Of all the entries below, retype only the lines from the one with "subtotal: 125.63 -> 118.42" through the one with "total: 154.52 -> 141.97", exactly as they appear.

SUPPLIED ENTRIES »
[Start of section]

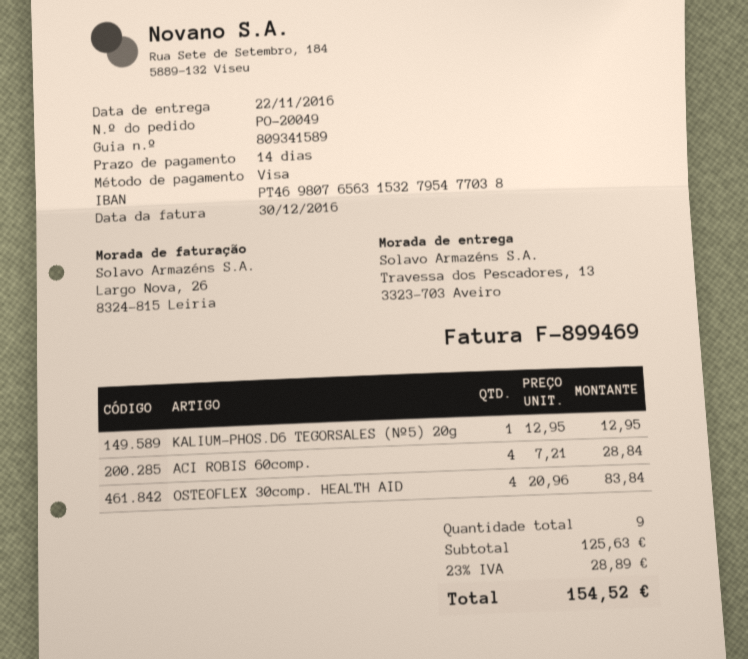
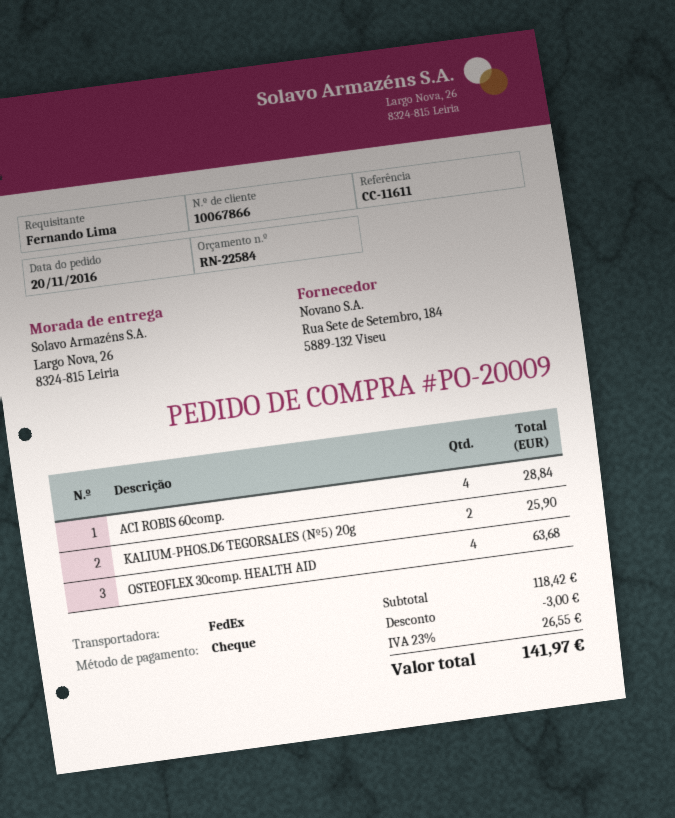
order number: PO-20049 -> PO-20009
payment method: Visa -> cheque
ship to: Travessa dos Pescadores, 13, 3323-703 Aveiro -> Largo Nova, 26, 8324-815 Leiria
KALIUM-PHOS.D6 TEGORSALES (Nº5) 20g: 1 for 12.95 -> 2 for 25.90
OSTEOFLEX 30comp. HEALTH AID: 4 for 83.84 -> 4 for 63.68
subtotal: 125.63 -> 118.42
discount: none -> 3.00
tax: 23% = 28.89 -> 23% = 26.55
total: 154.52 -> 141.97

[End of section]
[Start of section]

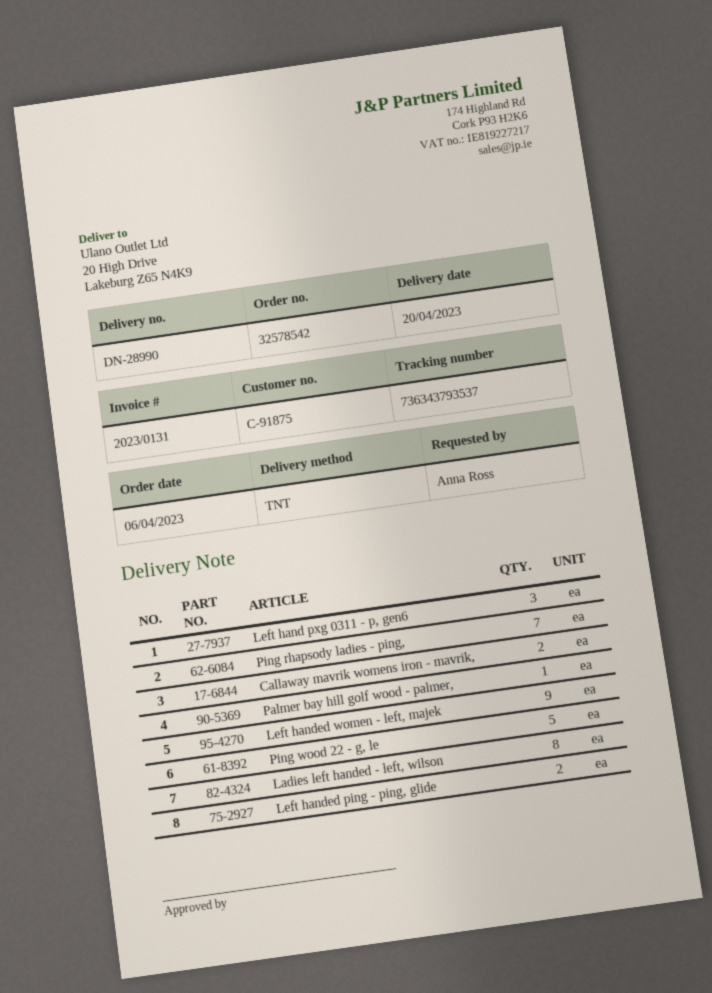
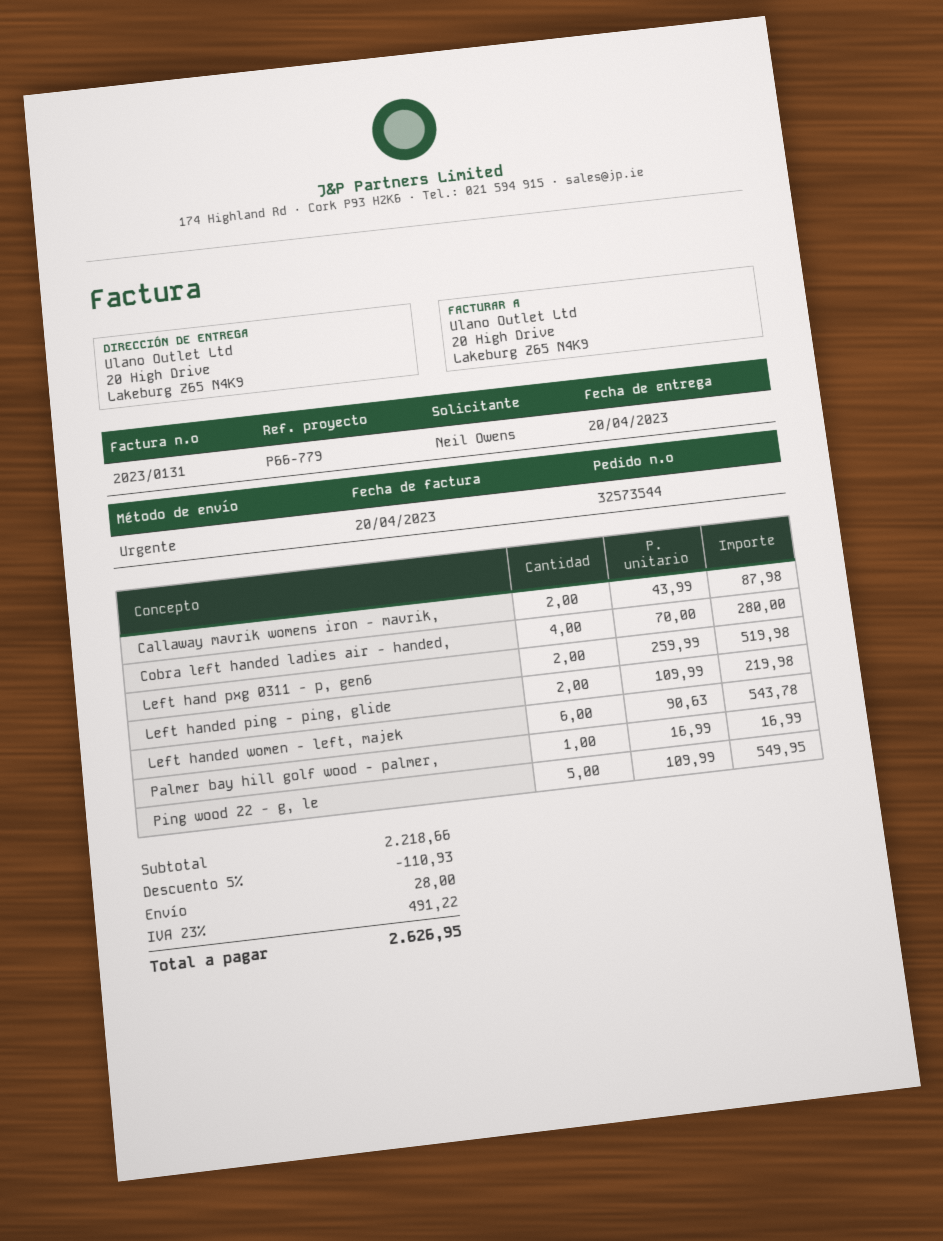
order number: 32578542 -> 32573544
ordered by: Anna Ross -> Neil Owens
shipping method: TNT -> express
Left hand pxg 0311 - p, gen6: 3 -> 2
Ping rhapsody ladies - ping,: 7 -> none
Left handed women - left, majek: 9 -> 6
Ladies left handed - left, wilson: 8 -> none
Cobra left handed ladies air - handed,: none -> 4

[End of section]
[Start of section]

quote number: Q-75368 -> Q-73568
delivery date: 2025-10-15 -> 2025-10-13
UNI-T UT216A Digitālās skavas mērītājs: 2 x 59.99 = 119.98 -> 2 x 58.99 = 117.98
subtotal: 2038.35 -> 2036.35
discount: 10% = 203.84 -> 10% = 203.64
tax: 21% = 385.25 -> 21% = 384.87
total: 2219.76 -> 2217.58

[End of section]

SOLUTION »
subtotal: 125.63 -> 118.42
discount: none -> 3.00
tax: 23% = 28.89 -> 23% = 26.55
total: 154.52 -> 141.97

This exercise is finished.